EXERCISE :: Search the lines of the records for the word "filter", and copy every line that has it.

SUPPLIED RECORDS ::

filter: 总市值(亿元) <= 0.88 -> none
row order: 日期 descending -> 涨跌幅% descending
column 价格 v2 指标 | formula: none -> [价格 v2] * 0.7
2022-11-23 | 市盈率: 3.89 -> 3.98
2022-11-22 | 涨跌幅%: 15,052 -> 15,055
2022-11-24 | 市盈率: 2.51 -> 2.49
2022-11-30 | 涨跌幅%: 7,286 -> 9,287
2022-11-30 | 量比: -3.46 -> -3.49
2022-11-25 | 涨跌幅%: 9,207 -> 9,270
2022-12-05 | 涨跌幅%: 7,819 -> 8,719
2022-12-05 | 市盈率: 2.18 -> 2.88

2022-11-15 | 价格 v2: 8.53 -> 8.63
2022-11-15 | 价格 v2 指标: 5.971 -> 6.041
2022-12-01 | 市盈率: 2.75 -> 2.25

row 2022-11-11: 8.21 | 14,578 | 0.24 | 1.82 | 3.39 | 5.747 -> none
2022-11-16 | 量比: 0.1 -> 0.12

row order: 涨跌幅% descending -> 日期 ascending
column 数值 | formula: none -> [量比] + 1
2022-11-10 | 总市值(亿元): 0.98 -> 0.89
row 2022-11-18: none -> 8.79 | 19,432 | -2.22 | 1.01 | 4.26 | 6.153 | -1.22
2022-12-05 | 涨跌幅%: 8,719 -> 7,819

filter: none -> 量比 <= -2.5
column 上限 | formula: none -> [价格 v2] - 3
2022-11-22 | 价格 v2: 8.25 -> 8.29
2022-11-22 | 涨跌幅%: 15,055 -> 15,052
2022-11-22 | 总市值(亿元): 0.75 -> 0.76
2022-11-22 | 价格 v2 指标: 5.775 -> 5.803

--

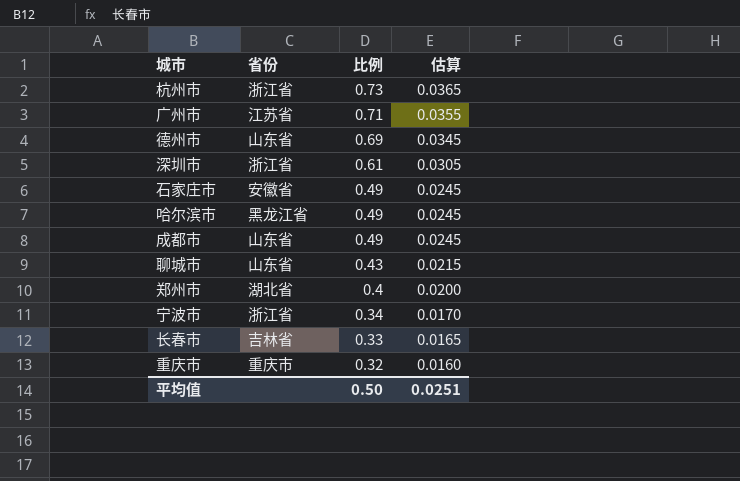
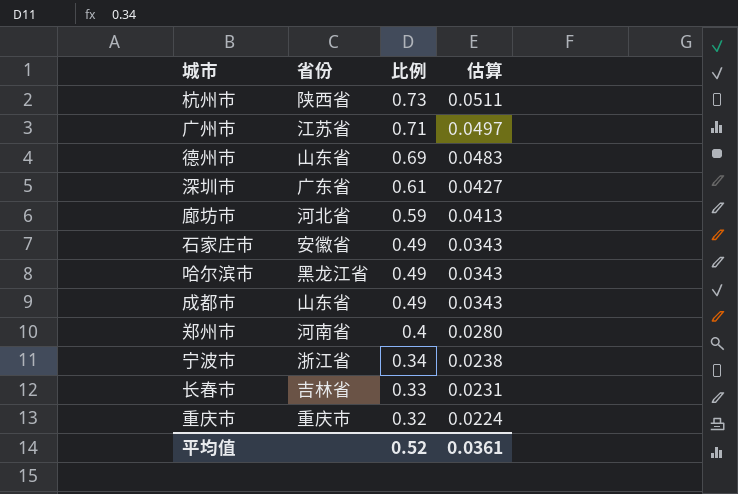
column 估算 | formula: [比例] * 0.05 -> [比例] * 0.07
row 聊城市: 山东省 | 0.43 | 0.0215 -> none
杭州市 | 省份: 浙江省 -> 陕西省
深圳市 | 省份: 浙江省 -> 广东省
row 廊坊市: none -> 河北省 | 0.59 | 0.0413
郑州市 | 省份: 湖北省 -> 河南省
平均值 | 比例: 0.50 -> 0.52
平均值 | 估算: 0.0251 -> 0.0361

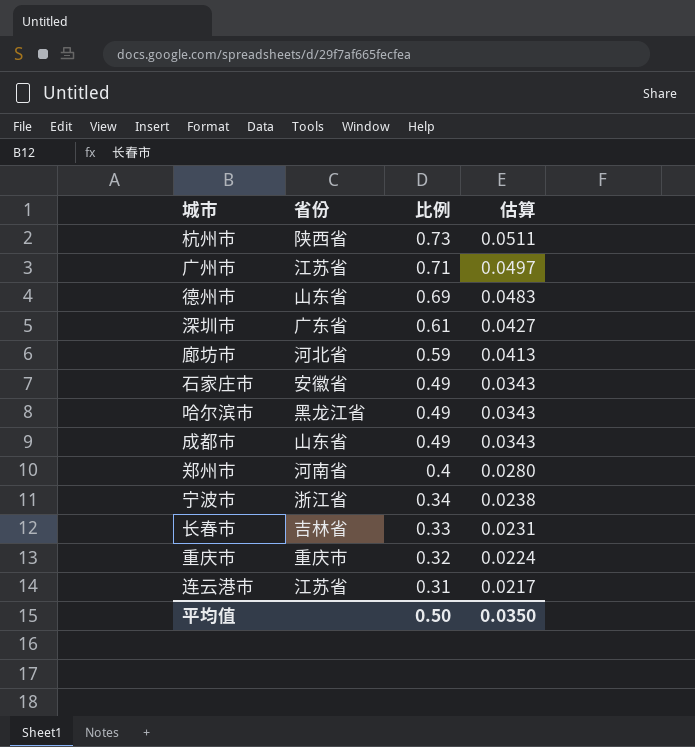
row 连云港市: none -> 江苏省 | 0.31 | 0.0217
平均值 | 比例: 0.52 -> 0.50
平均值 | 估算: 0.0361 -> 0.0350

TASK SOLUTION ::
filter: 总市值(亿元) <= 0.88 -> none
filter: none -> 量比 <= -2.5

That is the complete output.